┌─ DATA SECTION
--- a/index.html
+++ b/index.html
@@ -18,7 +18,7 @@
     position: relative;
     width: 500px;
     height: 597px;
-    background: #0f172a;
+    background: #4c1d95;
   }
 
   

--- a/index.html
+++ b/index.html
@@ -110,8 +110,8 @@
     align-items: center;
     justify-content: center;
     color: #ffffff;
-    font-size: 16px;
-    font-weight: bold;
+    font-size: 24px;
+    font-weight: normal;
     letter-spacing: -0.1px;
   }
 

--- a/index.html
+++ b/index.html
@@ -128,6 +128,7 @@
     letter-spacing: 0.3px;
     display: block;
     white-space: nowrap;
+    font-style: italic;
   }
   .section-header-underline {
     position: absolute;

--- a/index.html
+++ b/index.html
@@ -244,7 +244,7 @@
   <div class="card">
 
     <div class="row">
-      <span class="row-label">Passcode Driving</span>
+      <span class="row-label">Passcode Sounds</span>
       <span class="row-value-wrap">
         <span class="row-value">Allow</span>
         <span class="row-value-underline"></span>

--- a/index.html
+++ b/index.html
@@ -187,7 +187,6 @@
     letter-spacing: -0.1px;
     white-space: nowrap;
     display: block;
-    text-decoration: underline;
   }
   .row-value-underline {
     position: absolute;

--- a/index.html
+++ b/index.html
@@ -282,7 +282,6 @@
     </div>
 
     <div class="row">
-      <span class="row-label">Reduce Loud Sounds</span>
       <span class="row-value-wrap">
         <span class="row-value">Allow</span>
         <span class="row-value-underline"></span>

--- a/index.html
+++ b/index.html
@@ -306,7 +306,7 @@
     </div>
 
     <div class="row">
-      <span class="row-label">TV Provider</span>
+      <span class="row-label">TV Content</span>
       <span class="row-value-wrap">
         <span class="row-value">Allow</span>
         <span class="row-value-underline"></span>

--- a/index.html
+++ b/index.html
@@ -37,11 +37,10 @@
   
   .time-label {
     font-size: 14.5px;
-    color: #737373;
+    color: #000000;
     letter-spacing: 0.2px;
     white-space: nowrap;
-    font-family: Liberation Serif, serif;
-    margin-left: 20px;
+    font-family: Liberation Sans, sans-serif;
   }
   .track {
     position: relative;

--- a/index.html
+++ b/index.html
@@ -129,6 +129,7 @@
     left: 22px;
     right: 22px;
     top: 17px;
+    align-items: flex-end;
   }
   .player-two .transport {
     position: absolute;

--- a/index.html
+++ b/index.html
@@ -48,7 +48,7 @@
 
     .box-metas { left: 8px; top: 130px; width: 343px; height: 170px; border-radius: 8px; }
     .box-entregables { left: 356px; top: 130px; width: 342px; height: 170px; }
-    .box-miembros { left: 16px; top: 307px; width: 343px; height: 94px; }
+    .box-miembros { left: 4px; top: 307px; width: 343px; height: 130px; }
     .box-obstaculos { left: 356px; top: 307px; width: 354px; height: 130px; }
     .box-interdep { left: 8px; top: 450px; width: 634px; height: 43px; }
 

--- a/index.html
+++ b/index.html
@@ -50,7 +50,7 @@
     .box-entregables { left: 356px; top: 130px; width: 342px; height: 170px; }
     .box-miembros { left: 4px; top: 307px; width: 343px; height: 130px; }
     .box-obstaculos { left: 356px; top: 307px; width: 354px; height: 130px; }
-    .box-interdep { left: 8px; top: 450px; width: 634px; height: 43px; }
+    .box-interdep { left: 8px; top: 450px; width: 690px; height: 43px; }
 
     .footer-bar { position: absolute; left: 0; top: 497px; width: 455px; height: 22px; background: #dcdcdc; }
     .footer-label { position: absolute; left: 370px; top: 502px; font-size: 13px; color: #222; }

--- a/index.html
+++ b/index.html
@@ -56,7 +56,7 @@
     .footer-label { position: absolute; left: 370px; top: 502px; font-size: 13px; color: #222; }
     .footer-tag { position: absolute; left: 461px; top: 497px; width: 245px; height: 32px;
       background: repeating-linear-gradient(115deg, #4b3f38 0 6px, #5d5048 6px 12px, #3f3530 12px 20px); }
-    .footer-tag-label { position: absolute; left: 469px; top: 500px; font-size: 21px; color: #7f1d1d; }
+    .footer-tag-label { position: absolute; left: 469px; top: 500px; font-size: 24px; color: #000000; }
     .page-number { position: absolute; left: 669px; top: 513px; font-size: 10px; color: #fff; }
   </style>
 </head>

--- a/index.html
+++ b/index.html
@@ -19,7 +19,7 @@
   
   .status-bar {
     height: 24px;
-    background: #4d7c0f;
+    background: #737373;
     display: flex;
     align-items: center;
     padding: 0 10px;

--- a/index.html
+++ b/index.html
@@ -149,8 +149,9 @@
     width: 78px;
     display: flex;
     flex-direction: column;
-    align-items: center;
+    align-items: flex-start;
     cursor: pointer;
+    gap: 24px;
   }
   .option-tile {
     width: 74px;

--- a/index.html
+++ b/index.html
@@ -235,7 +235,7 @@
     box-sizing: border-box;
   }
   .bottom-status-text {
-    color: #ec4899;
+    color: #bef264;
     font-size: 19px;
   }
└─
Please copy the lines in the records above between the one holding "-37,11 +37,10 @@" and the one holding "-50,7 +50,7 @@", inclusive, exactly and with no other line.

ANSWER SECTION:
@@ -37,11 +37,10 @@
   
   .time-label {
     font-size: 14.5px;
-    color: #737373;
+    color: #000000;
     letter-spacing: 0.2px;
     white-space: nowrap;
-    font-family: Liberation Serif, serif;
-    margin-left: 20px;
+    font-family: Liberation Sans, sans-serif;
   }
   .track {
     position: relative;

--- a/index.html
+++ b/index.html
@@ -129,6 +129,7 @@
     left: 22px;
     right: 22px;
     top: 17px;
+    align-items: flex-end;
   }
   .player-two .transport {
     position: absolute;

--- a/index.html
+++ b/index.html
@@ -48,7 +48,7 @@
 
     .box-metas { left: 8px; top: 130px; width: 343px; height: 170px; border-radius: 8px; }
     .box-entregables { left: 356px; top: 130px; width: 342px; height: 170px; }
-    .box-miembros { left: 16px; top: 307px; width: 343px; height: 94px; }
+    .box-miembros { left: 4px; top: 307px; width: 343px; height: 130px; }
     .box-obstaculos { left: 356px; top: 307px; width: 354px; height: 130px; }
     .box-interdep { left: 8px; top: 450px; width: 634px; height: 43px; }
 

--- a/index.html
+++ b/index.html
@@ -50,7 +50,7 @@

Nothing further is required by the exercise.